START SUPPLIED MATERIAL

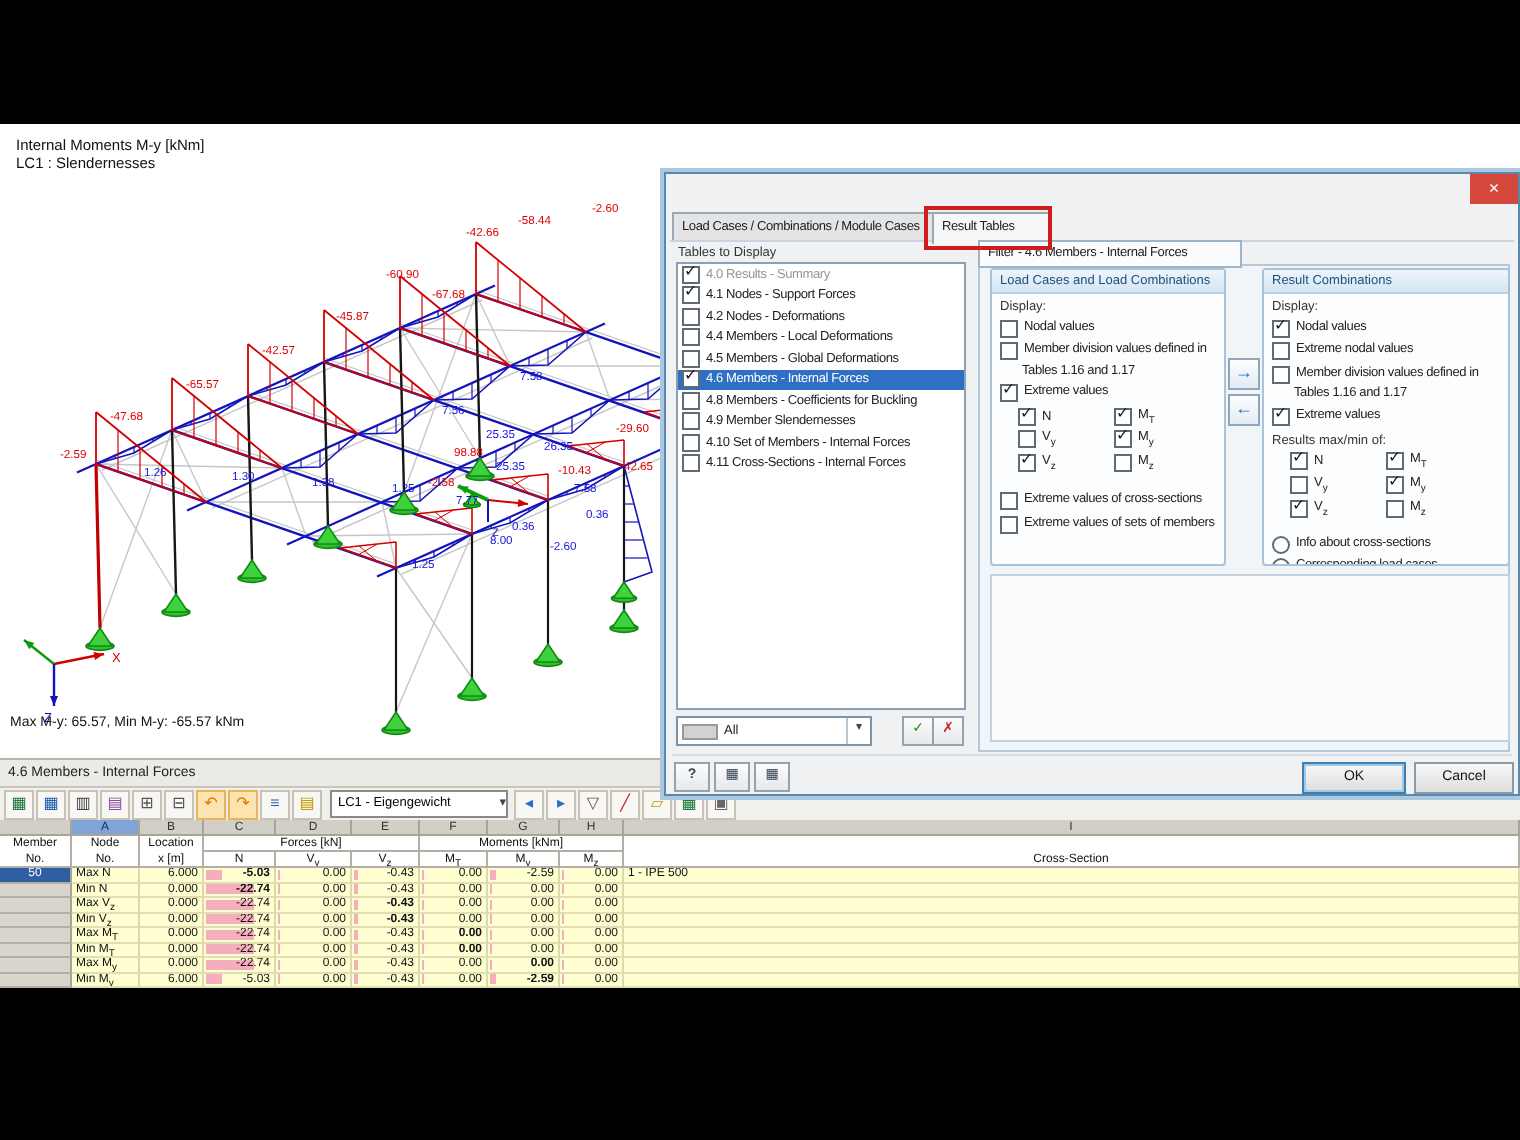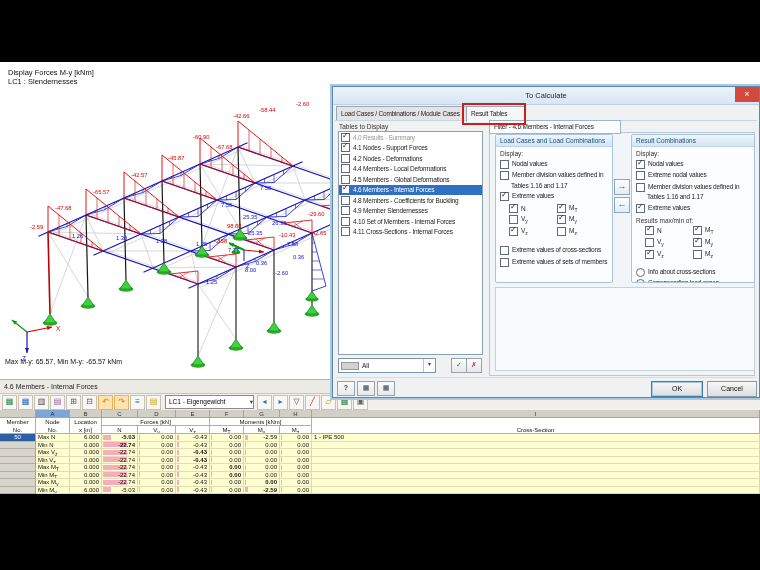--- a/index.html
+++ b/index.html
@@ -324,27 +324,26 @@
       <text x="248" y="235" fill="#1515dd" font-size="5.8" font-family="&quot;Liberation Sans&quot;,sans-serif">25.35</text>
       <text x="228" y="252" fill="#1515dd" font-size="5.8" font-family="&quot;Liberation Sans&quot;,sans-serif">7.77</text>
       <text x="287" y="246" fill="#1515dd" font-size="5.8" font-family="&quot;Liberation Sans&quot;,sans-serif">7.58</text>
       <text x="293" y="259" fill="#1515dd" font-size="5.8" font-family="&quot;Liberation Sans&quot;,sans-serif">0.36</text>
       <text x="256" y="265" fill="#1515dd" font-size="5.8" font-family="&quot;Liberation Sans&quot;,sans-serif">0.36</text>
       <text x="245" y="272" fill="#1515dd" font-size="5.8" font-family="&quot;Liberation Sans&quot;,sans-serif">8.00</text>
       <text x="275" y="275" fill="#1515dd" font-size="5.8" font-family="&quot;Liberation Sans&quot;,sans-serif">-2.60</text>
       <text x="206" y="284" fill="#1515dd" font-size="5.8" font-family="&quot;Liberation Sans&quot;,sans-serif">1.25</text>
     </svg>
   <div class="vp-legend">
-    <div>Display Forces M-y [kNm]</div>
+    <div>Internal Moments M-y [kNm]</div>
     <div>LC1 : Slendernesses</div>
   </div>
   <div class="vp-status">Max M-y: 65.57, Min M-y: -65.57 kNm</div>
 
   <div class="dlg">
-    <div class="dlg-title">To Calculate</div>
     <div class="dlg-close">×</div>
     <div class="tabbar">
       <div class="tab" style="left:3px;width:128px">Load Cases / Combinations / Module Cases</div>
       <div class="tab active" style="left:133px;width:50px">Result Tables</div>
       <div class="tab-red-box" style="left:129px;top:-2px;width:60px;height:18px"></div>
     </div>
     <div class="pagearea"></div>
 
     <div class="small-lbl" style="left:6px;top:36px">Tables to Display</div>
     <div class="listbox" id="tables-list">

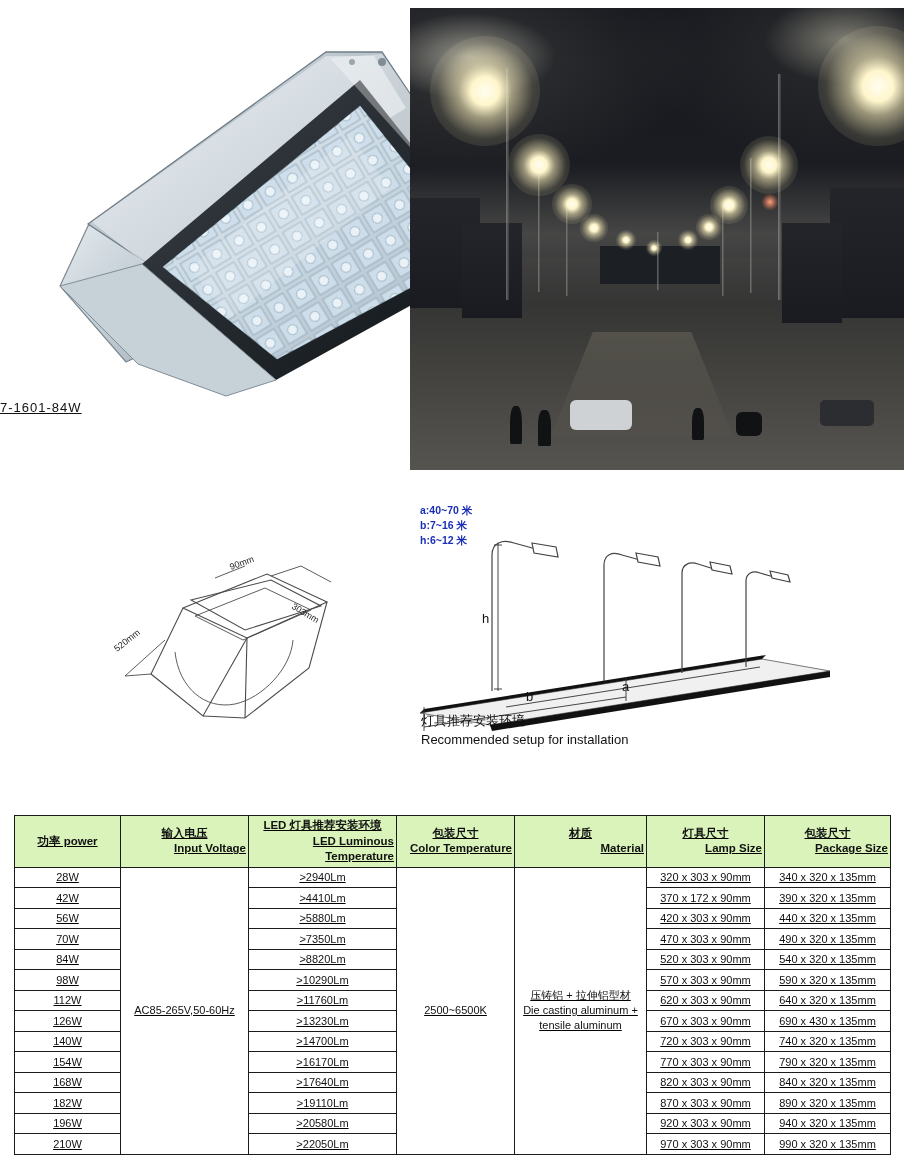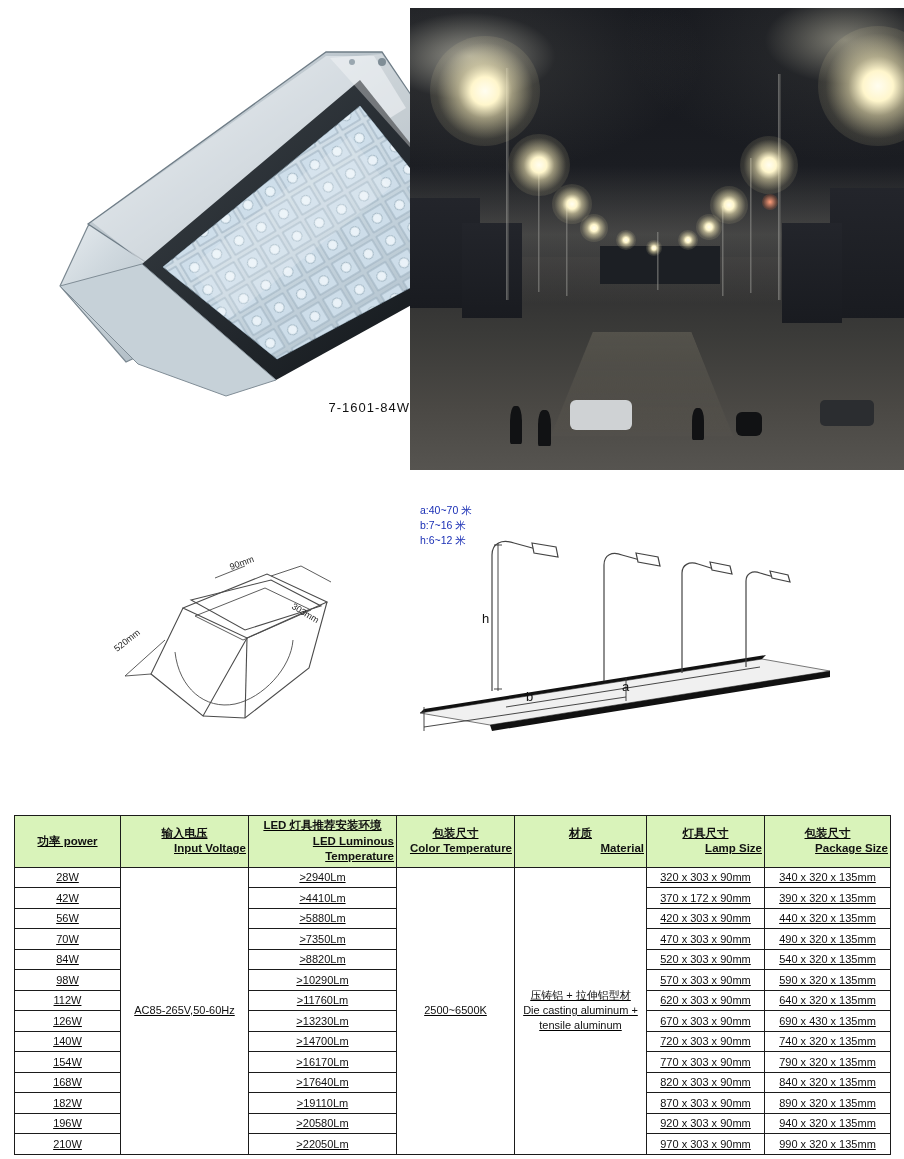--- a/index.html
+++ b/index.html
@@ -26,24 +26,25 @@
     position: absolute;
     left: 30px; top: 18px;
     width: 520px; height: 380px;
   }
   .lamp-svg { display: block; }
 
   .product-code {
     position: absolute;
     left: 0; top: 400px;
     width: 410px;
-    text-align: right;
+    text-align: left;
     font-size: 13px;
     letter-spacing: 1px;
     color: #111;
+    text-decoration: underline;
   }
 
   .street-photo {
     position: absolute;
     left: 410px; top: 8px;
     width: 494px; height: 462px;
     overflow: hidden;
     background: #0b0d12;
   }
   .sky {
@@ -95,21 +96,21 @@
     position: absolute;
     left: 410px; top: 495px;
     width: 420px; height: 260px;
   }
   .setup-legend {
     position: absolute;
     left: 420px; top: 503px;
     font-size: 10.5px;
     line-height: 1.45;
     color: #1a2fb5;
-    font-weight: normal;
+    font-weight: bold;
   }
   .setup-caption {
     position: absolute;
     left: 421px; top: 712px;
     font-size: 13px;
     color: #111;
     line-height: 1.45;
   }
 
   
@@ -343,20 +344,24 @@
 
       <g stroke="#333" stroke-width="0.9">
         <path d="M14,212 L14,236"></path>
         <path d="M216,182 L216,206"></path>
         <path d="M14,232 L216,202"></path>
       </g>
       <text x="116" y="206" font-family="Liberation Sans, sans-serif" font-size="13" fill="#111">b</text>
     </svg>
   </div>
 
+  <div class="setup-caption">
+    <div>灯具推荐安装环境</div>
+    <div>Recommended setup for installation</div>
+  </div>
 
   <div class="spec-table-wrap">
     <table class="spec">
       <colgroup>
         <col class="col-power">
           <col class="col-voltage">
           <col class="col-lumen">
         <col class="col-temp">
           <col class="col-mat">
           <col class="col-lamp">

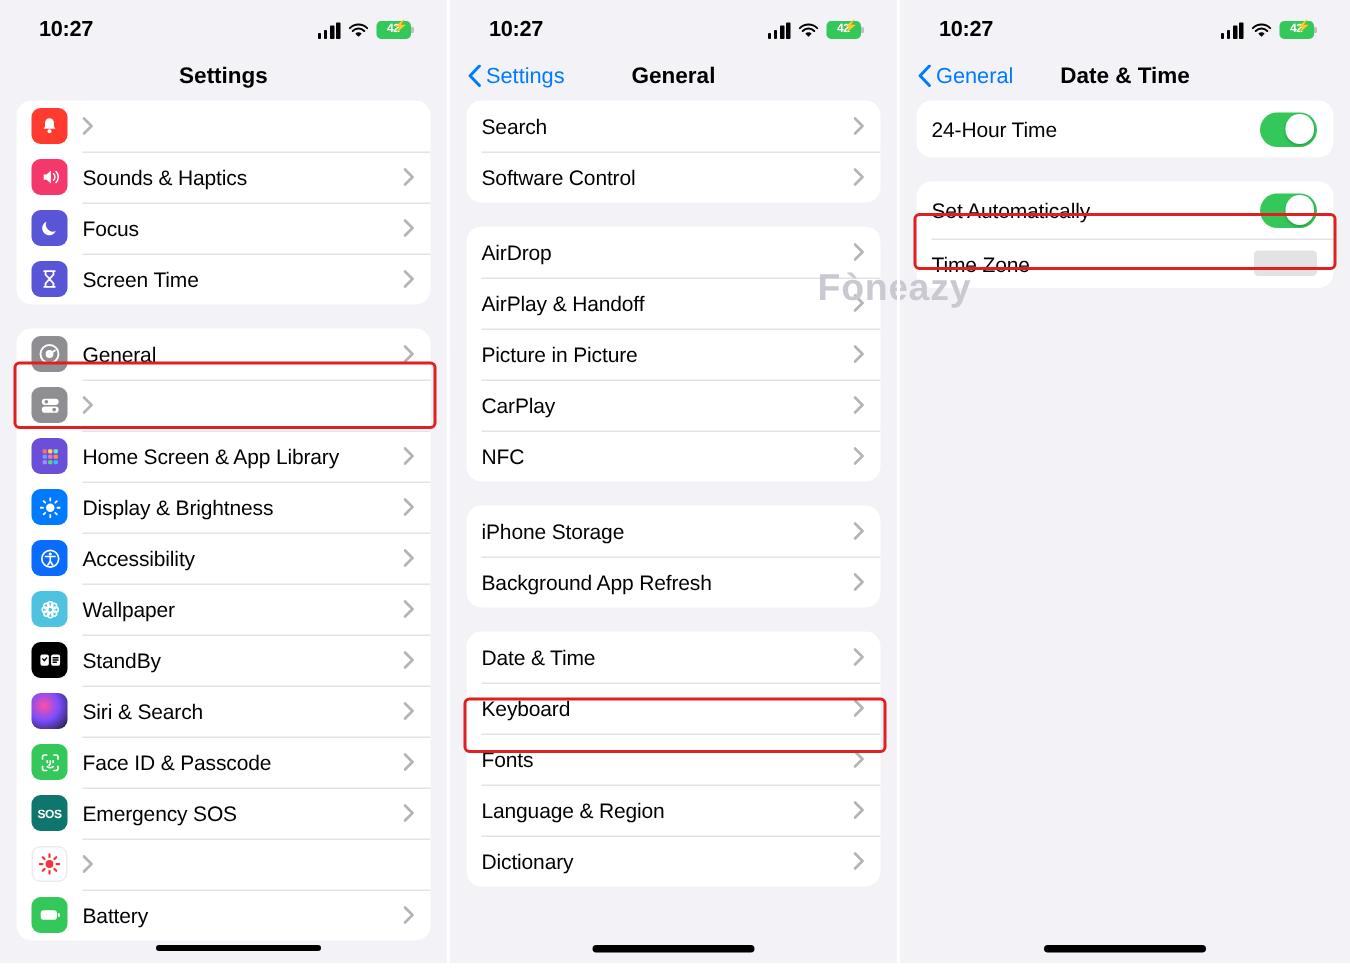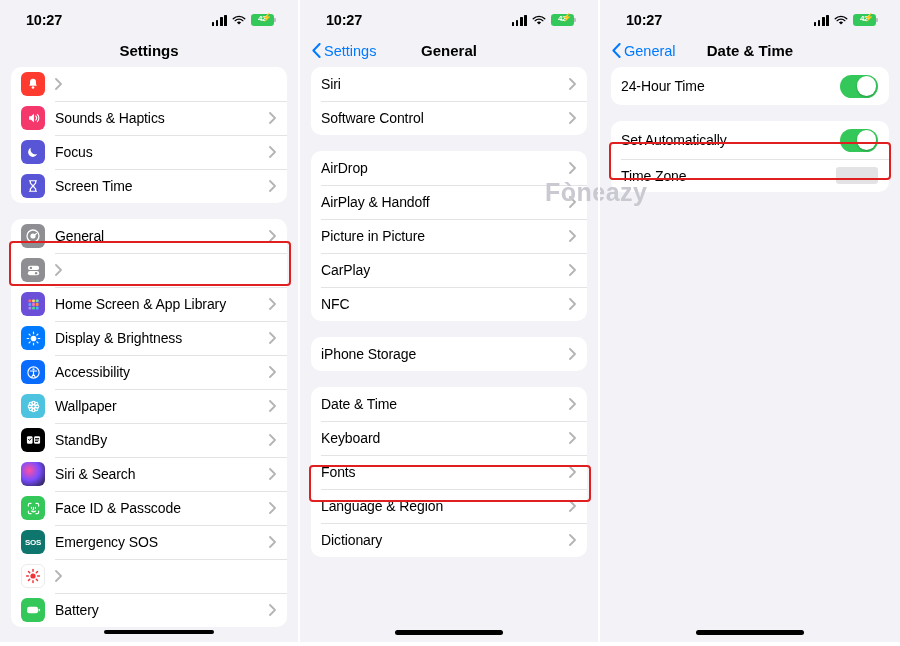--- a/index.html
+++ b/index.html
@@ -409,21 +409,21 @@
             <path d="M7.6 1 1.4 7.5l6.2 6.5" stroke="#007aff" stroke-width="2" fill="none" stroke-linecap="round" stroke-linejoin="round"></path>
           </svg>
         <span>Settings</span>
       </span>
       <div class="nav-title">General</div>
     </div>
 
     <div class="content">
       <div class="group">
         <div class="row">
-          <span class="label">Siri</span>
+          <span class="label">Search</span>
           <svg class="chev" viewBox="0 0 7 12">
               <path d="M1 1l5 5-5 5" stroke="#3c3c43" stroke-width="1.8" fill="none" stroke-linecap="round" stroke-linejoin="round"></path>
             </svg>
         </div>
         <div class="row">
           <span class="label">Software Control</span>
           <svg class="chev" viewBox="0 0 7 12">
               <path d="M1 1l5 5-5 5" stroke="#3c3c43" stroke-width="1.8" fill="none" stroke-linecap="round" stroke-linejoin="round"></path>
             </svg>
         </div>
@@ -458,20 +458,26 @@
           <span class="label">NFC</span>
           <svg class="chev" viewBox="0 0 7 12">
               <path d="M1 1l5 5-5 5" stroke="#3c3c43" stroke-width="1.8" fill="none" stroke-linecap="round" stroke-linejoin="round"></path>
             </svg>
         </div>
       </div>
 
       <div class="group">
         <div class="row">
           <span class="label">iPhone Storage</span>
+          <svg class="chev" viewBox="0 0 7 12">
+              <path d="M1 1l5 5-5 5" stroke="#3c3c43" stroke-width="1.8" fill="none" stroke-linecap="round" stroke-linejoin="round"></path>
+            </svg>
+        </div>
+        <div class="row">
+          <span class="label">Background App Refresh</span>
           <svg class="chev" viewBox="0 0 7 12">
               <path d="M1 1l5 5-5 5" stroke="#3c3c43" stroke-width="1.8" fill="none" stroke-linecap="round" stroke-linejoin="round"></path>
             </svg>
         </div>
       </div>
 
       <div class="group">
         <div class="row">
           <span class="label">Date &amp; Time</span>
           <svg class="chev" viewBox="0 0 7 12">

END SUPPLIED MATERIAL

#### WHAT YOU NEED TO DO:
Show the lines of the listing above with "style".

#### EXERCISE RESPONSE:
       <div class="tab" style="left:3px;width:128px">Load Cases / Combinations / Module Cases</div>
       <div class="tab active" style="left:133px;width:50px">Result Tables</div>
       <div class="tab-red-box" style="left:129px;top:-2px;width:60px;height:18px"></div>
     <div class="small-lbl" style="left:6px;top:36px">Tables to Display</div>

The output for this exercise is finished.